TASK DETAILS
If a picture appears in the records below, drop it, and reproduce everything else exactly.

*** RECORDS FOR THE TASK ***

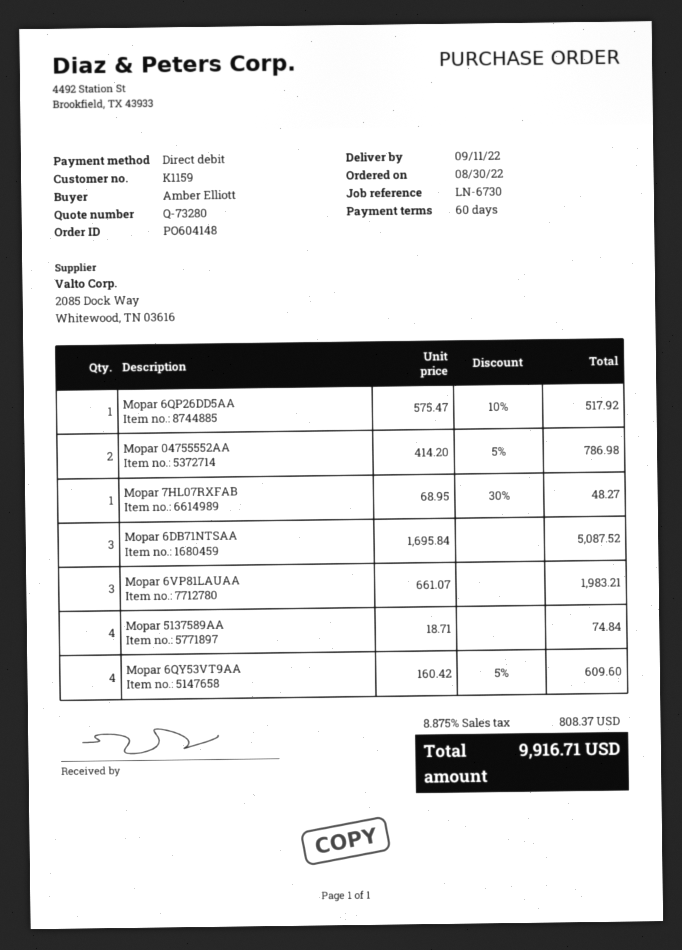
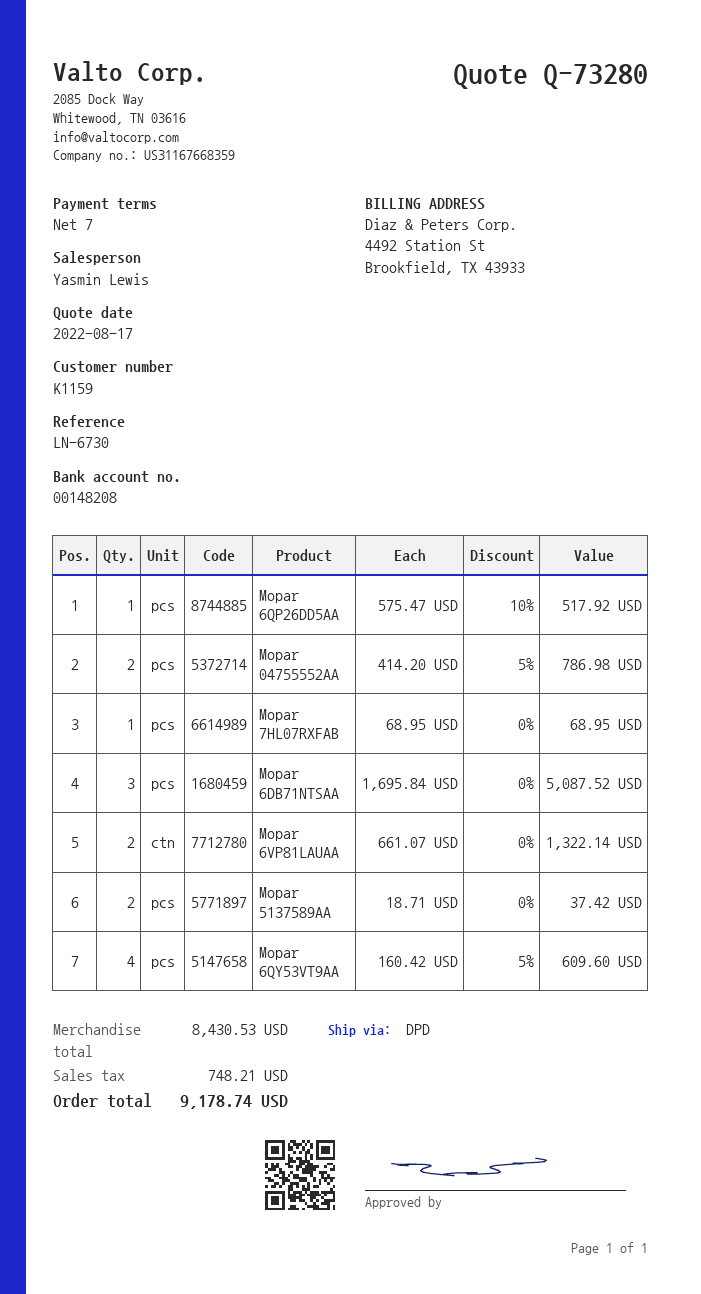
payment terms: 60 days -> 7 days
Mopar 7HL07RXFAB: 1 x 68.95 - 30% = 48.27 -> 1 x 68.95 = 68.95
Mopar 6VP81LAUAA: 3 x 661.07 = 1983.21 -> 2 x 661.07 = 1322.14
Mopar 5137589AA: 4 x 18.71 = 74.84 -> 2 x 18.71 = 37.42
tax: 808.37 -> 748.21
total: 9916.71 -> 9178.74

*** End of RECORDS FOR THE TASK ***

YOUR RESPONSE
payment terms: 60 days -> 7 days
Mopar 7HL07RXFAB: 1 x 68.95 - 30% = 48.27 -> 1 x 68.95 = 68.95
Mopar 6VP81LAUAA: 3 x 661.07 = 1983.21 -> 2 x 661.07 = 1322.14
Mopar 5137589AA: 4 x 18.71 = 74.84 -> 2 x 18.71 = 37.42
tax: 808.37 -> 748.21
total: 9916.71 -> 9178.74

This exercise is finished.